**What to produce:** Output every entry exactly as written, skipping any pictures.
== Segment start ==
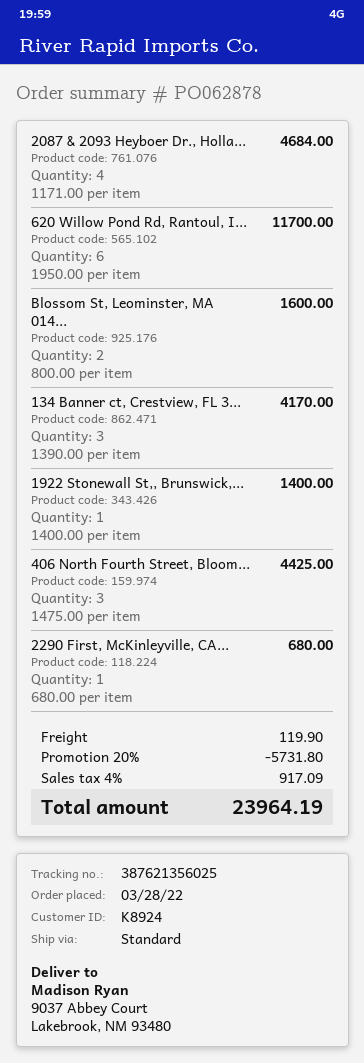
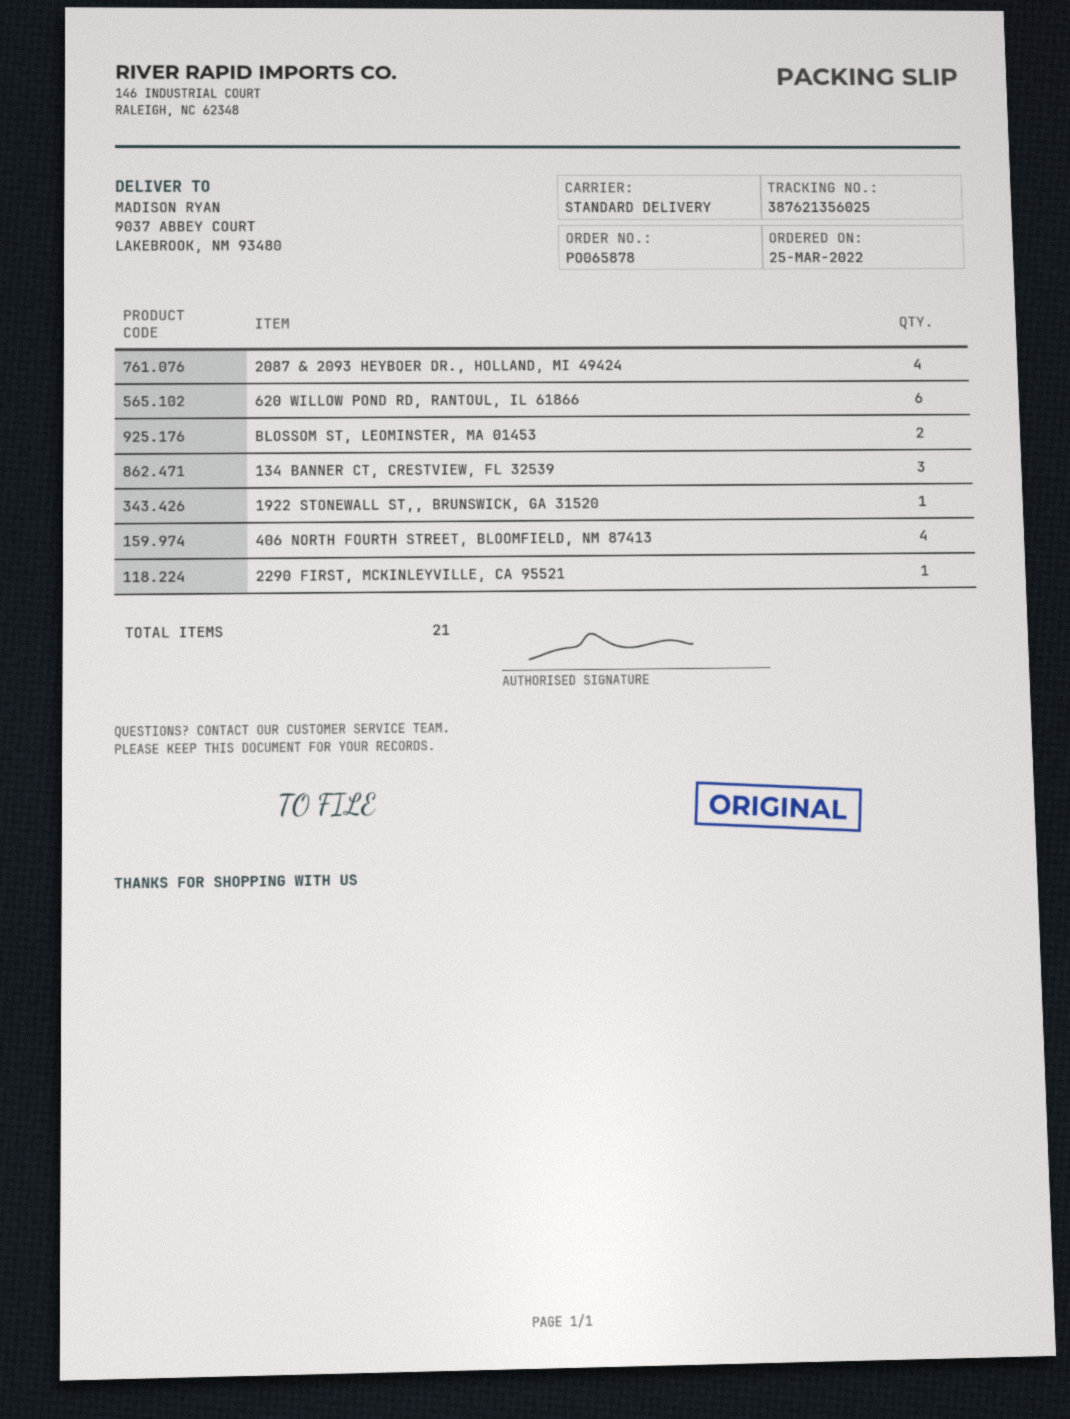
order number: PO062878 -> PO065878
order date: 2022-03-28 -> 2022-03-25
406 North Fourth Street, Bloom...: 3 -> 4

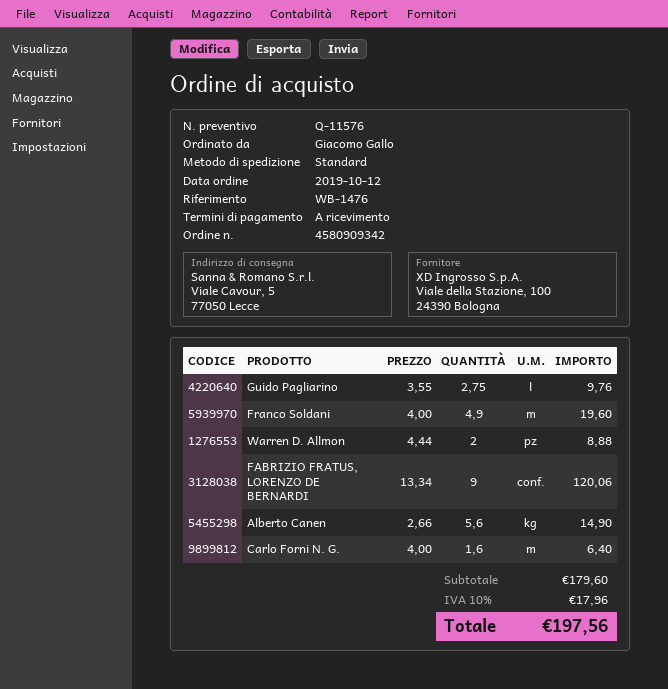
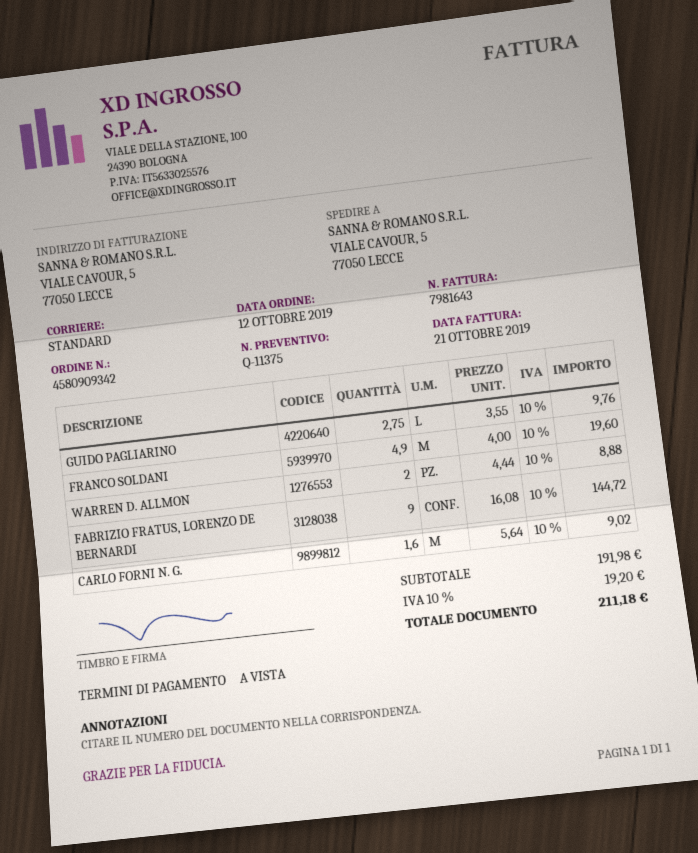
quote number: Q-11576 -> Q-11375
FABRIZIO FRATUS, LORENZO DE BERNARDI: 9 x 13.34 = 120.06 -> 9 x 16.08 = 144.72
Alberto Canen: 5.6 x 2.66 = 14.90 -> none
Carlo Forni N. G.: 1.6 x 4.00 = 6.40 -> 1.6 x 5.64 = 9.02
subtotal: 179.60 -> 191.98
tax: 10% = 17.96 -> 10% = 19.20
total: 197.56 -> 211.18

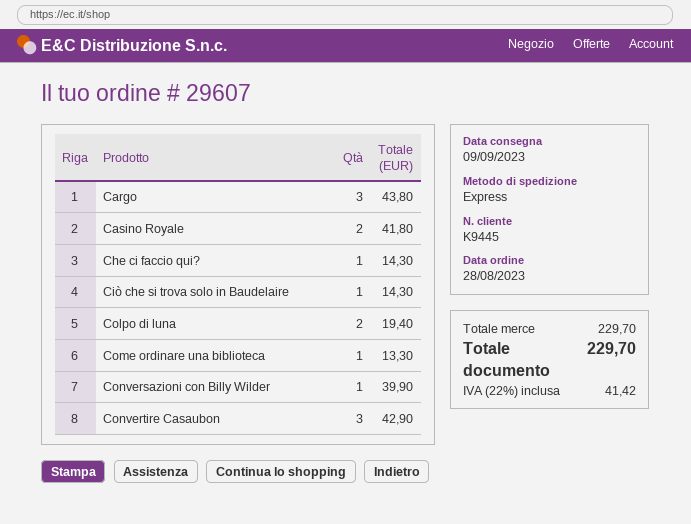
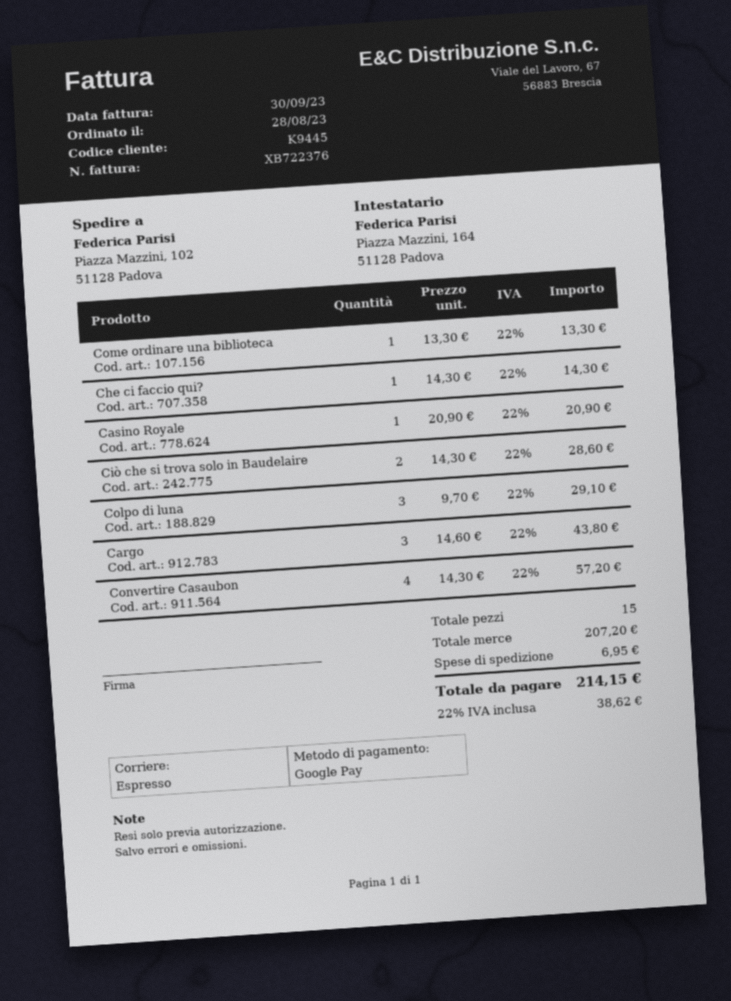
Casino Royale: 2 for 41.80 -> 1 for 20.90
Ciò che si trova solo in Baudelaire: 1 for 14.30 -> 2 for 28.60
Colpo di luna: 2 for 19.40 -> 3 for 29.10
Conversazioni con Billy Wilder: 1 for 39.90 -> none
Convertire Casaubon: 3 for 42.90 -> 4 for 57.20
subtotal: 229.70 -> 207.20
shipping: none -> 6.95
tax: 22% = 41.42 -> 22% = 38.62
total: 229.70 -> 214.15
== Segment end ==
**Solution for this task:**
order number: PO062878 -> PO065878
order date: 2022-03-28 -> 2022-03-25
406 North Fourth Street, Bloom...: 3 -> 4

quote number: Q-11576 -> Q-11375
FABRIZIO FRATUS, LORENZO DE BERNARDI: 9 x 13.34 = 120.06 -> 9 x 16.08 = 144.72
Alberto Canen: 5.6 x 2.66 = 14.90 -> none
Carlo Forni N. G.: 1.6 x 4.00 = 6.40 -> 1.6 x 5.64 = 9.02
subtotal: 179.60 -> 191.98
tax: 10% = 17.96 -> 10% = 19.20
total: 197.56 -> 211.18

Casino Royale: 2 for 41.80 -> 1 for 20.90
Ciò che si trova solo in Baudelaire: 1 for 14.30 -> 2 for 28.60
Colpo di luna: 2 for 19.40 -> 3 for 29.10
Conversazioni con Billy Wilder: 1 for 39.90 -> none
Convertire Casaubon: 3 for 42.90 -> 4 for 57.20
subtotal: 229.70 -> 207.20
shipping: none -> 6.95
tax: 22% = 41.42 -> 22% = 38.62
total: 229.70 -> 214.15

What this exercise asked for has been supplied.